The case of Suen Wah Ling trading as Kong Luen Construction Engineering Co. v China Harbour Engineering Co. (Group) [2007] HKCU 1216 concerns an application to the Court of Final Appeal for leave to appeal against an arbitration award made by the arbitrator, Mr Yeung Ming Tai, such leave having been refused by both the Court of First Instance and the Court of Appeal. The application was made on the ground that Mr Yeung had acted in breach of the rules of natural justice and the implied obligations to appear impartial and to act fairly.
Mr Yeung, the arbitrator and a Hong Kong Counsel, had advised the applicant years ago on the same subject matter before the action commenced. The applicant had on that occasion attended a single conference with the arbitrator at his chambers. Thereafter the arbitrator received no further instructions and it was not until some 40 months later that somebody from the applicant contacted the arbitrator to seek to engage his services as an arbitrator. There was no dispute between the parties that the arbitrator had no recollection whatsoever that he had previously advised the applicant in relation to the claim and that it was not until the applicant sought to set aside the arbitration award on the basis of apparent bias that the arbitrator became aware of it.
Both the Court of First Instance and the Court of Appeal dismissed the applicant's application and considered that the arbitrator in preparing his arbitration award was ignorant of the fact that he had previously advised the applicant in conference. The Courts applied the test for apparent bias, i.e. to ask whether a fair-minded and informed observer would conclude that there was a real possibility or a real danger that the tribunal was biased. Both Courts considered the answer in the negative. The Court of Appeal also addressed the question as to whether the arbitrator had acted improperly in not checking his previous files before accepting the appointment. The Court however saw no cause for the arbitrator to have done so because he had been approached by the parties to act as the arbitrator. He was entitled to assume that the parties considered him an appropriate person to act. The applicant then applied to the Court of Final Appeal for leave and the application was dismissed (with judgment handed down on 18 July 2007) as the Court did not consider that the matter was of great or general public importance. The Court further affirmed the law as to apparent bias applied by judges below and saw no ground for the applicant to raise any challenge.
In the other case of Pacific China Holdings Ltd. v Grand Pacific Holdings Ltd. [2007] HKCU 1205, the applicant (Pacific China) sought an order to remove Mr James Carter as an arbitrator from the tribunal of three arbitrators then conducting an arbitration between the parties. Mr Carter was appointed by the,respondent (Grand Pacific) and Ms Sally Harpole was appointed by the applicant. It was agreed between the parties that Mr Carter and Ms Harpole would then nominate a third arbitrator to chair the tribunal.
It was accepted as a fact by the parties that subsequent to his appointment, Mr Carter made unilateral verbal contact with the solicitors of the respondent. The applicant insisted that Mr Carter should disclose all the content and details of such contacts. Mr Carter's response had been consistently stated on more than one occasions and in writing that the verbal communications were of a "non-substantive" nature and concerned possible candidates for the third arbitrator.
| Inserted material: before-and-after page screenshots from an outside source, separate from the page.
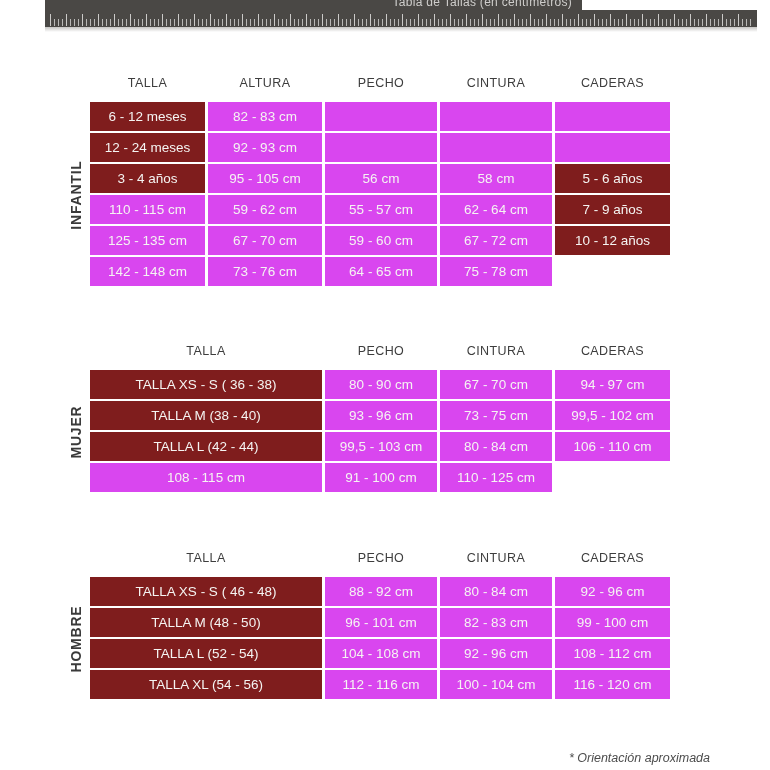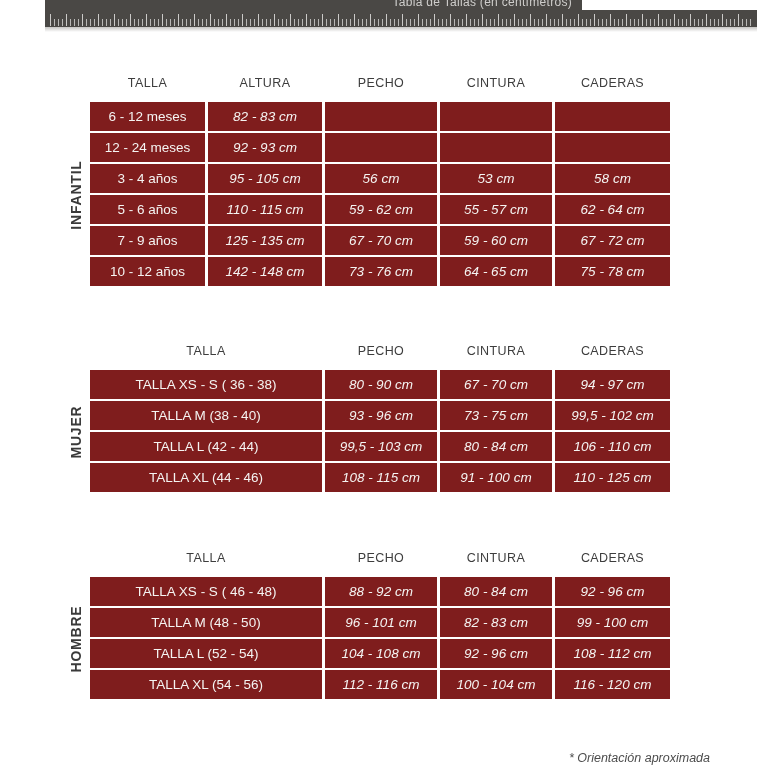"82 - 83 cm" .cell.gray { background: #7f1d1d -> #d946ef; font-style: italic -> none }
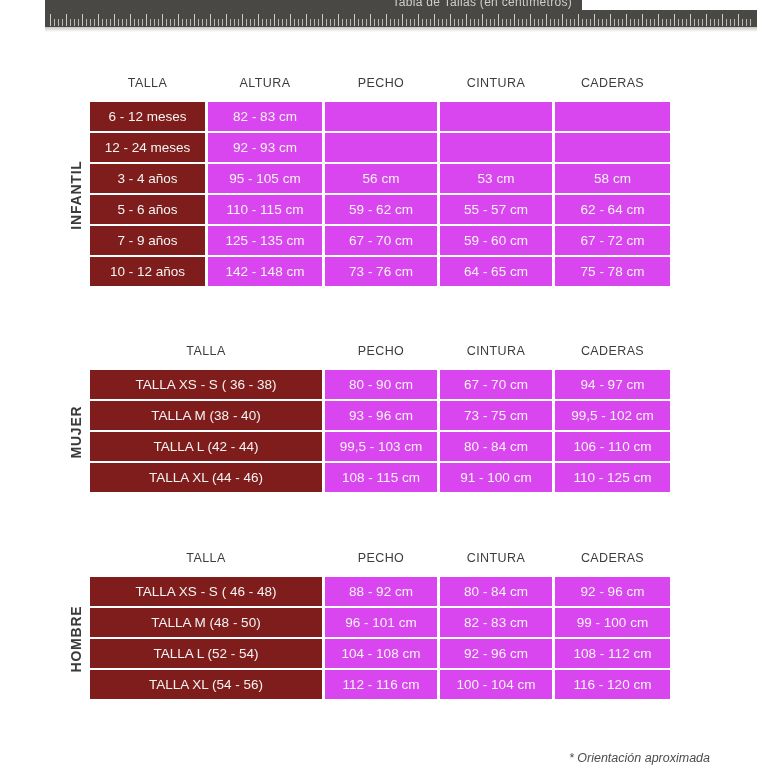"53 cm" div.cell { html: <div>53 cm</div> -> none }
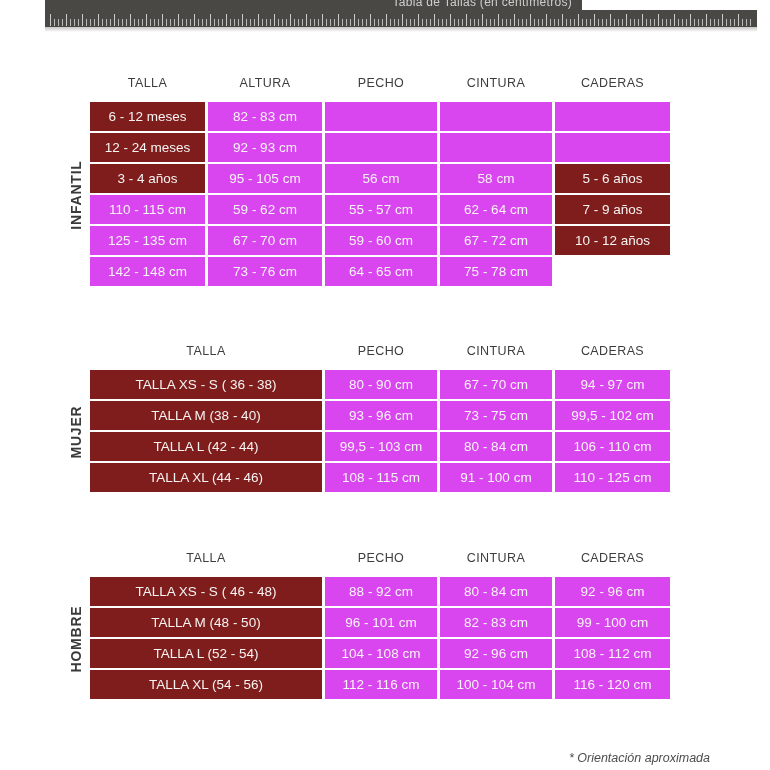"TALLA XL (44 - 46)" div.cell { html: <div>TALLA XL (44 - 46)</div> -> none }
Mr Carter declined to make any further disclosure.
The applicant's Counsel submitted to the Court that once the arbitral process had begun the lack of disclosure constituted a lack of transparency which should be construed as apparent bias. He relied on section 2GA of the Arbitration Ordinance (Cap.341) which reads"... (1) When conducting arbitration proceedings or exercising any of the powers conferred on it by this Ordinance or by the parties to any such proceedings, an arbitral tribunal is required - (a) to act fairly and impartially as between the parties, giving them a reasonable opportunity to present their cases and to deal with the cases of their opponents.. . ". The applicant's Counsel further submitted that the principles of natural justice demand that arbitration proceedings, like litigation, must not only be conducted fairly but also be seen to be conducted fairly, lest this undermines the public's confidence in the arbitration process. The test to be adopted is that of the "fair-minded and informed fictitious observer" and apparent bias is established if such an observer would regard the unilateral communications in question as unfair and/or lacking transparency.
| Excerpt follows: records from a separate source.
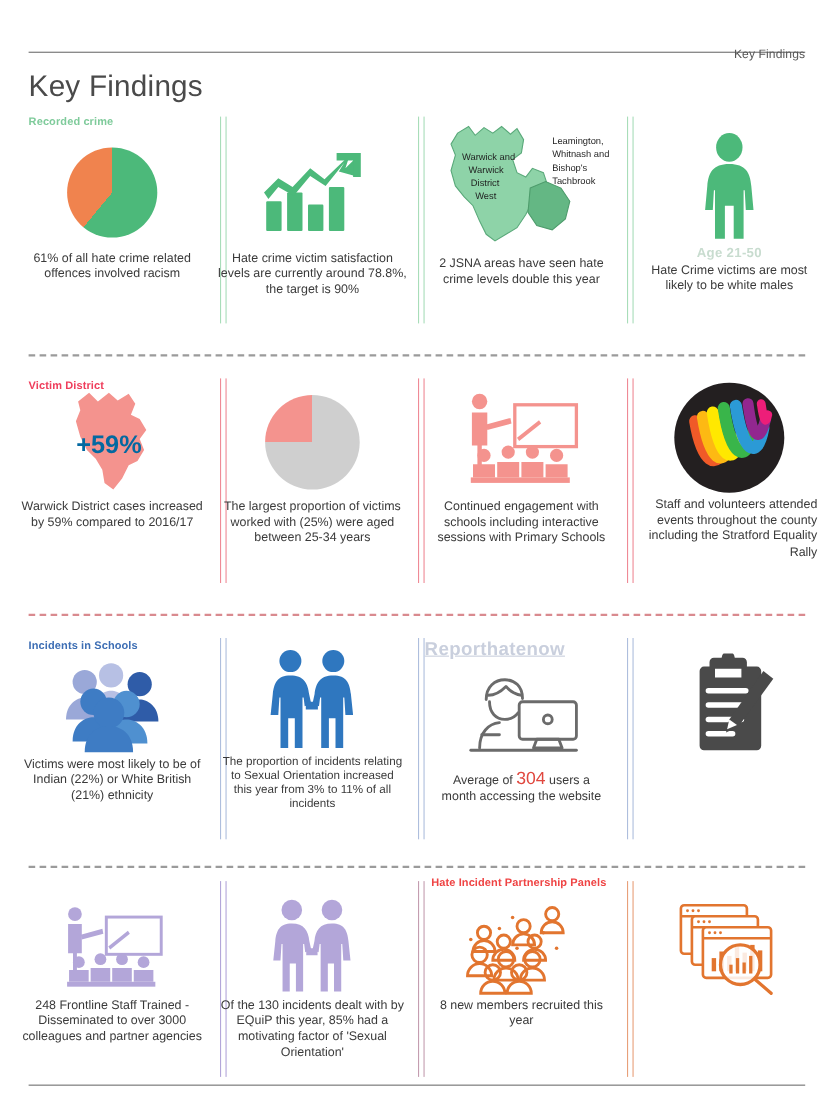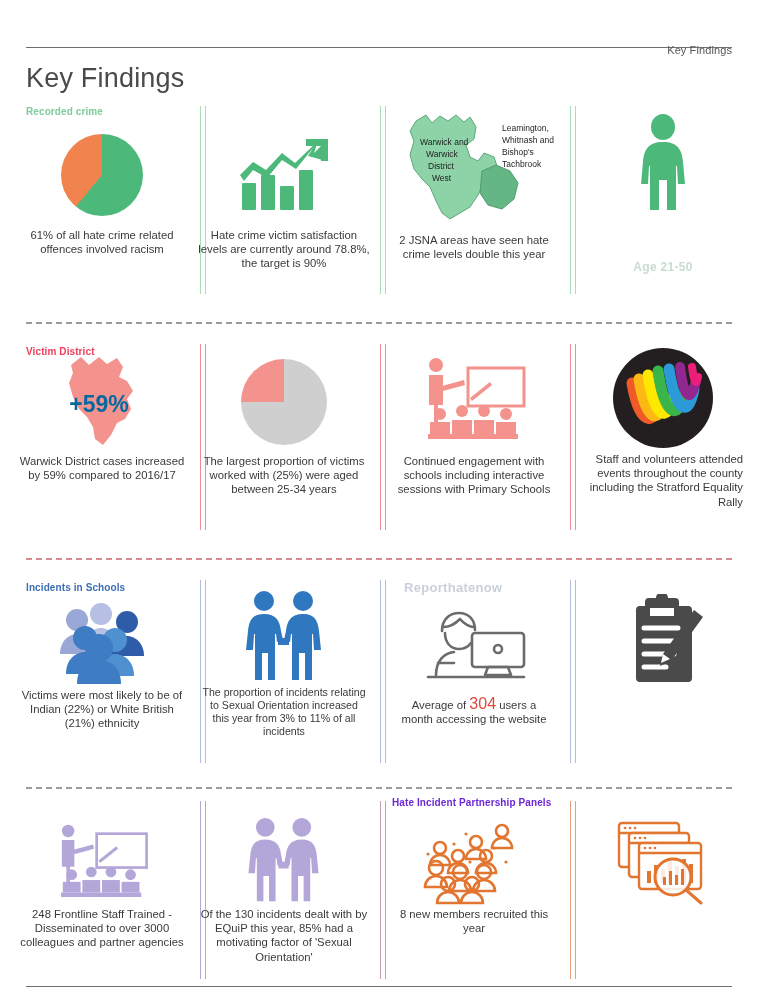"Age 21-50" div.card { gap: 44px -> none; top: 8px -> 15px }
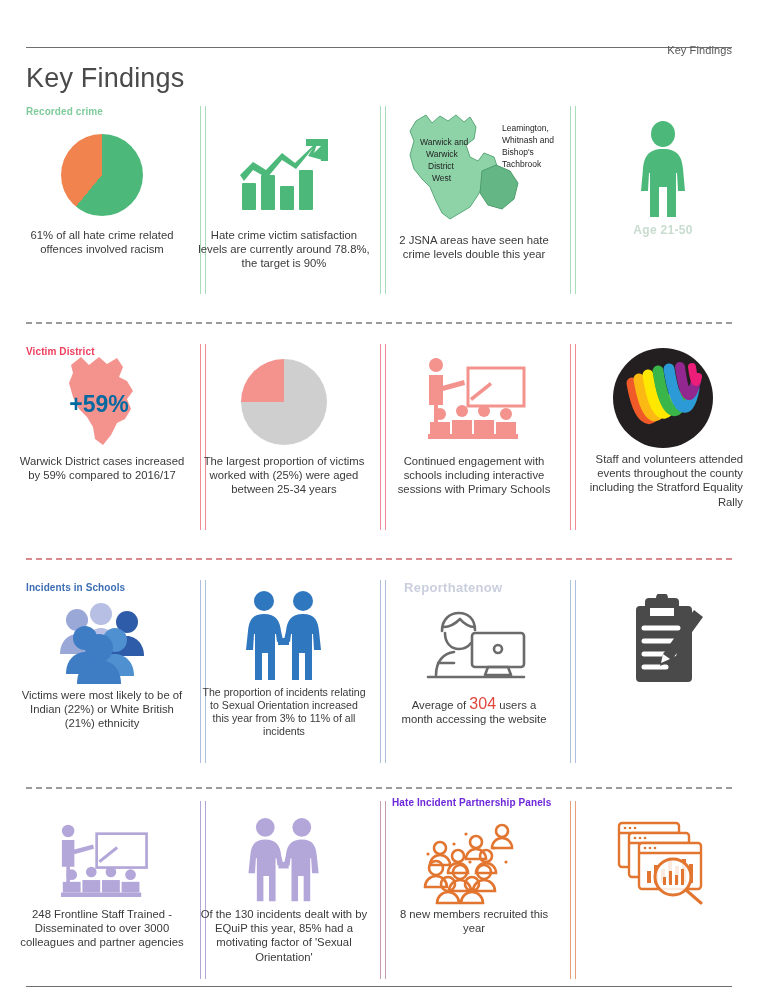"Hate Crime victims are most" div.caption { html: none -> <div>Hate Crime victims are most likely to be white males</div> }
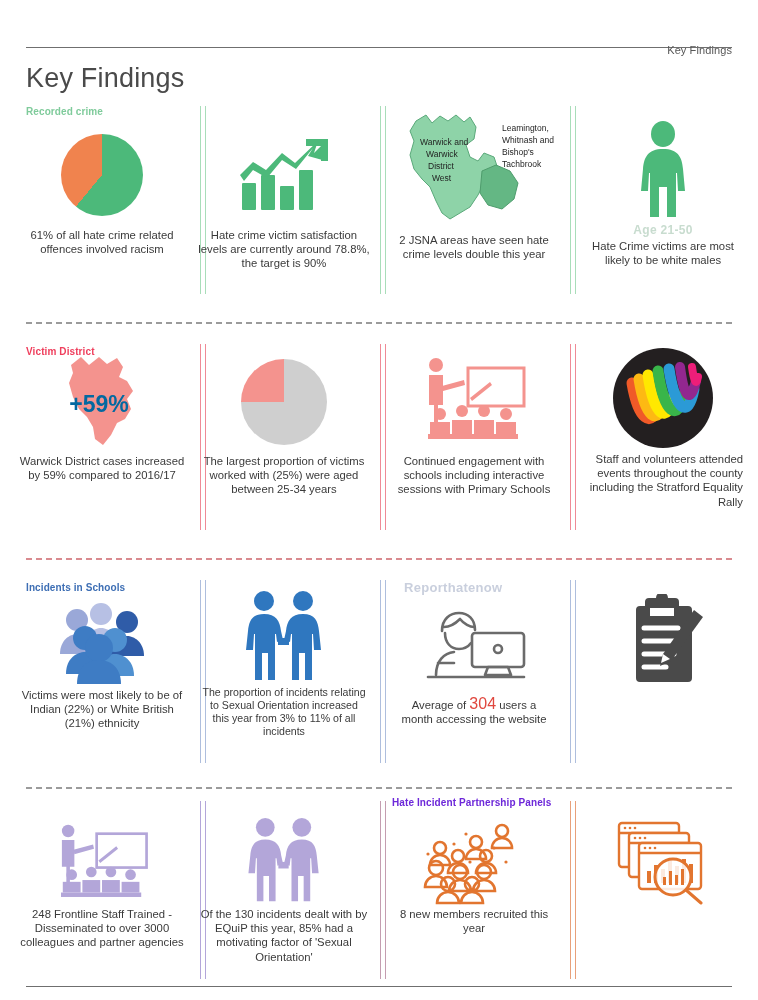"Reporthatenow" div.sublabel { font-size: 13px -> 17px; margin-left: 18px -> none; text-decoration: none -> underline }
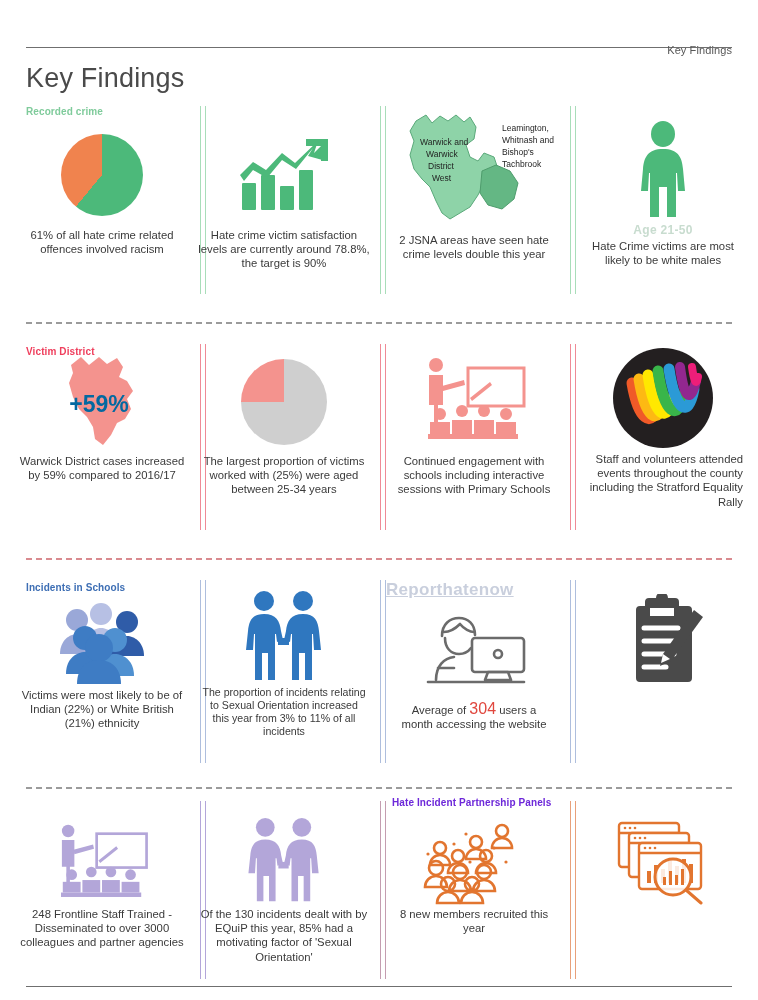"Hate Incident Partnership Panels" div.sec-head { color: #6d28d9 -> #ef4444 }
To justify his conduct of making unilateral communications with the respondent on the choices of candidates for the third arbitrator, Mr Carter relied on the American Code of Ethics which states "In an arbitration in which the two party appointed arbitrators are expected to appoint the third arbitrator, each party-appointed arbitrator may consult with the party who appointed the arbitrator concerning the choice of the third arbitrator. "
The respondent's Counsel submitted to the Court that the single issue to be decided in this case was whether Mr Carter should be removed as arbitrator. Both Mr Carter and Ms Harpole spoke privately to the parties who appointed them. The answer given by Mr Carter to the applicant's request for full disclosure had consistently been that there was no obligation to disclose the communications which were nonsubstantive in nature. Mr Carter's integrity was not in issue.
The Court accepted the arguments of the respondent's Counsel and held that (with judgment handed down on 18 July 2007) Mr Carter should not be removed. In this case, as there was no written procedure for electing a chairman, the arbitrators themselves had agreed by conduct that confidential communications on the matter could take place. The applicant knew that none of the communications concerned the merits of or the issues in the arbitration. Interestingly in the judgment, the Court also mentioned that one should not lose sight of the fact that this case was an international arbitration and Hong Kong has a high profile for international arbitrations and therefore the American Code of Ethics relied upon by Mr Carter, whilst plainly not determinative of the issue before the Court, can and should be weighed in the balance as a matter of some relevance.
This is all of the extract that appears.